Sapiens: A Graphic History, The Birth of Humankind Vol. 1
“Homo Sapiens has grown so accustomed to being the only human species that it’s … eas[y] for us to imagine we’re the pinnacle of creation, separated from the rest of the animal kingdom by an unbridgeable chasm” (51)
Sapiens: A Graphic History, The Birth of Humankind Vol. 1 is a graphic novel interpretation of Yuval Noah Harari’s best-selling nonfiction book Sapiens: A Brief History of Humankind.
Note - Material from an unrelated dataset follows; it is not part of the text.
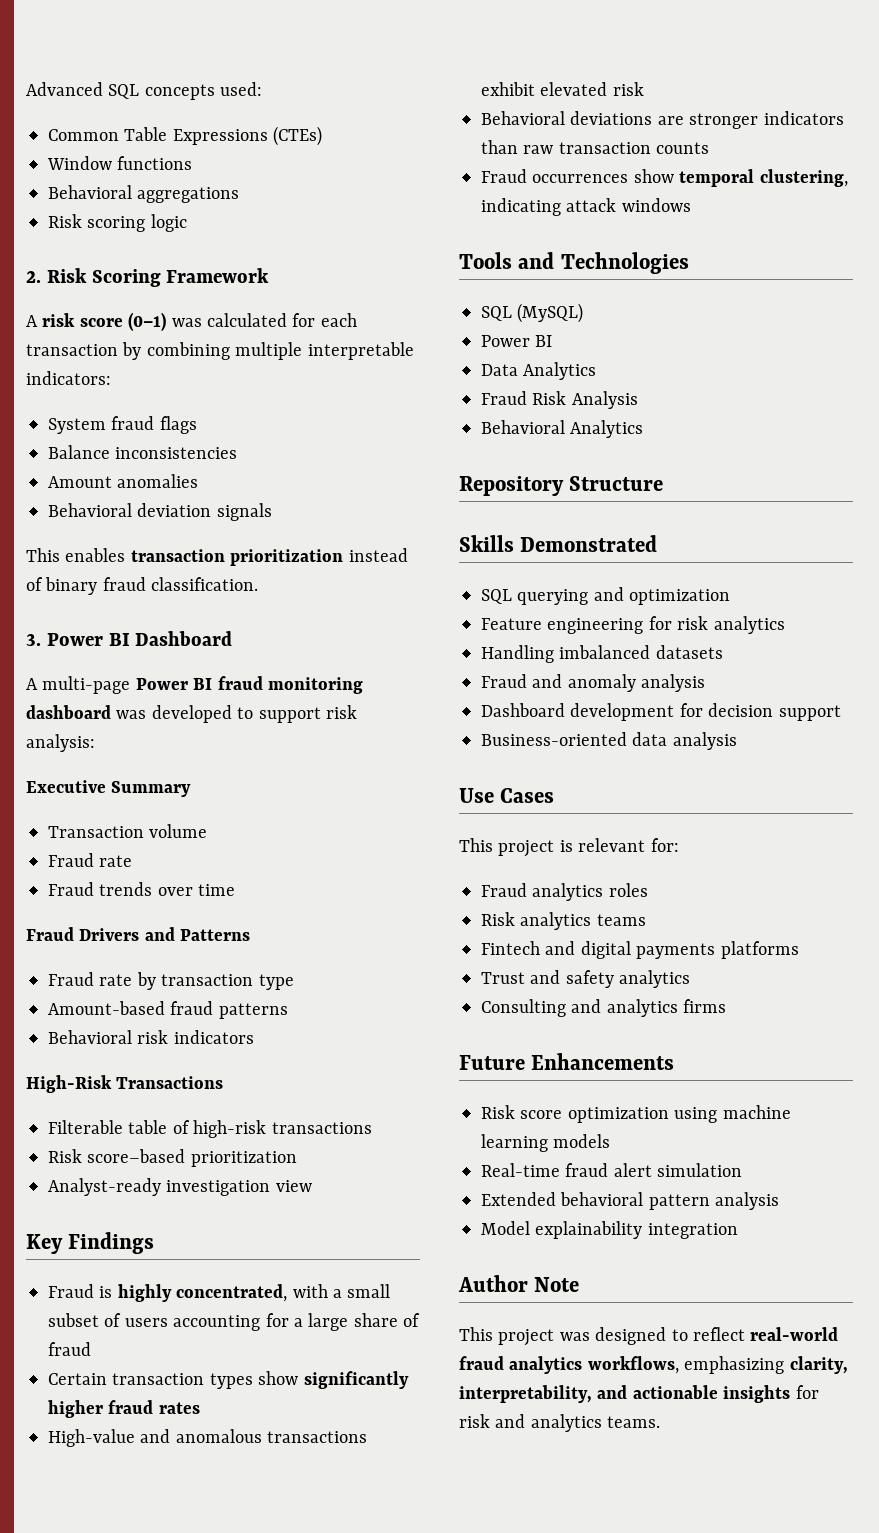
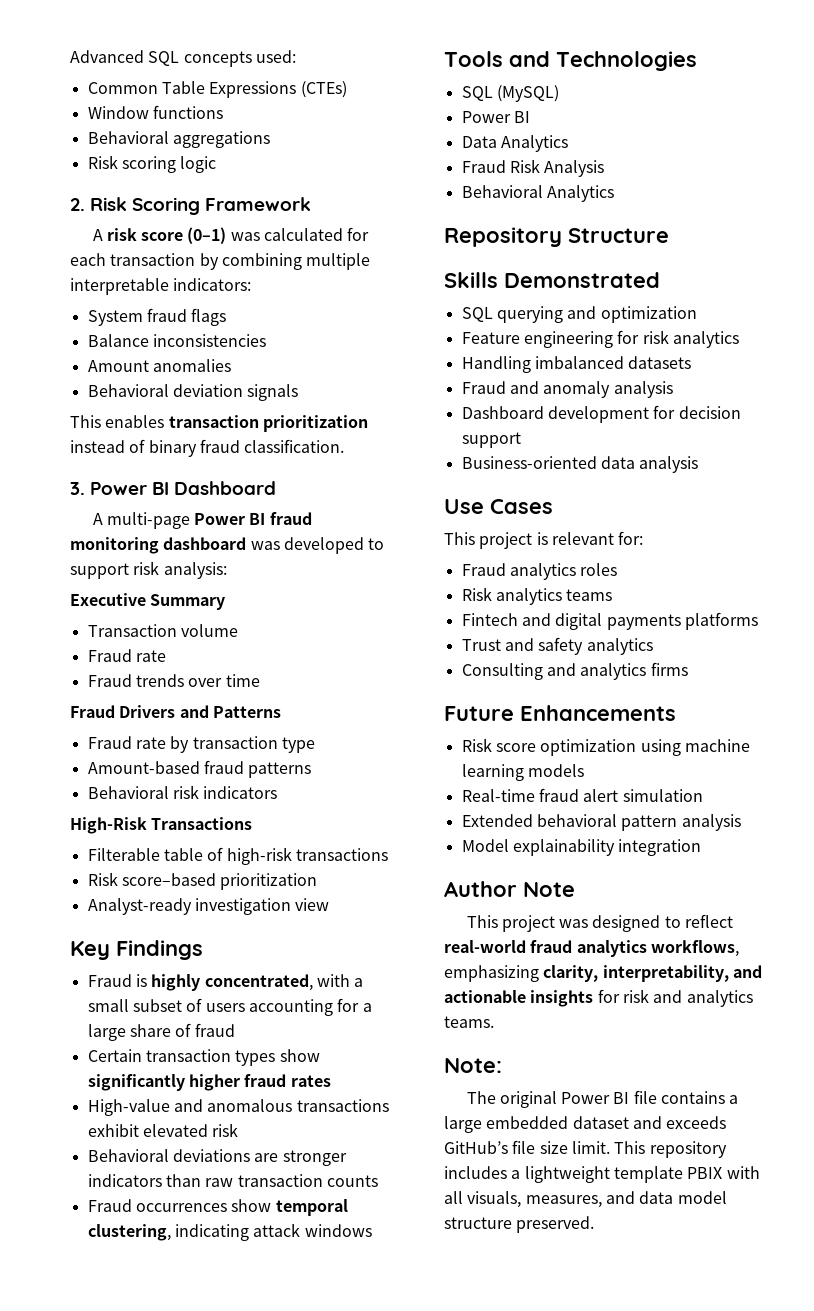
+ Note:
+ The original Power BI file contains a large embedded dataset and exceeds GitHub’s file size limit. This repository includes a lightweight template PBIX with all visuals, measures, and data model structure preserved.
Volume 1 includes four chapters. “Rebels of the Savannah” covers the evolution of Homo Sapiens, including theories about the extinctions or exterminations of other Homo species. “Masters of Fiction” deals with the cognitive revolution, arguing that the ultimate human superpower is the ability to invent and believe in fictional stories that enables cooperation in large numbers. “Sex, Lies and Cave Painters” compares aspects of hunter-gatherer lifestyles to our lives and norms today. Lastly, “Intercontinental Serial Killers” describes how Sapiens killed off most of the world’s animal species. The book adapts the historical information to graphic novel format that engages young readers. Harari and his niece, Zoe, are main characters, traveling through the world to meet with experts who explain the various stages of human history. They learn from conversations with experts, such as biologist and geneticist Professor Saraswati, anthropologist and geographer Dr. Suarte, and archeologist Herr Doctor Father Klüg. This overarching narrative is interspersed with comics such as “Prehistoric Bill and Cindy,” “The Adventures of Doctor Fiction” and the story of “Detective Lopez” trying to determine who is responsible for the demise of megafauna in Australia and the Americas 50,000 years ago. Please note that almost exactly the same story, except that told in a textual narrative, can be found in Harari’s Unstoppable Us, vol. 1.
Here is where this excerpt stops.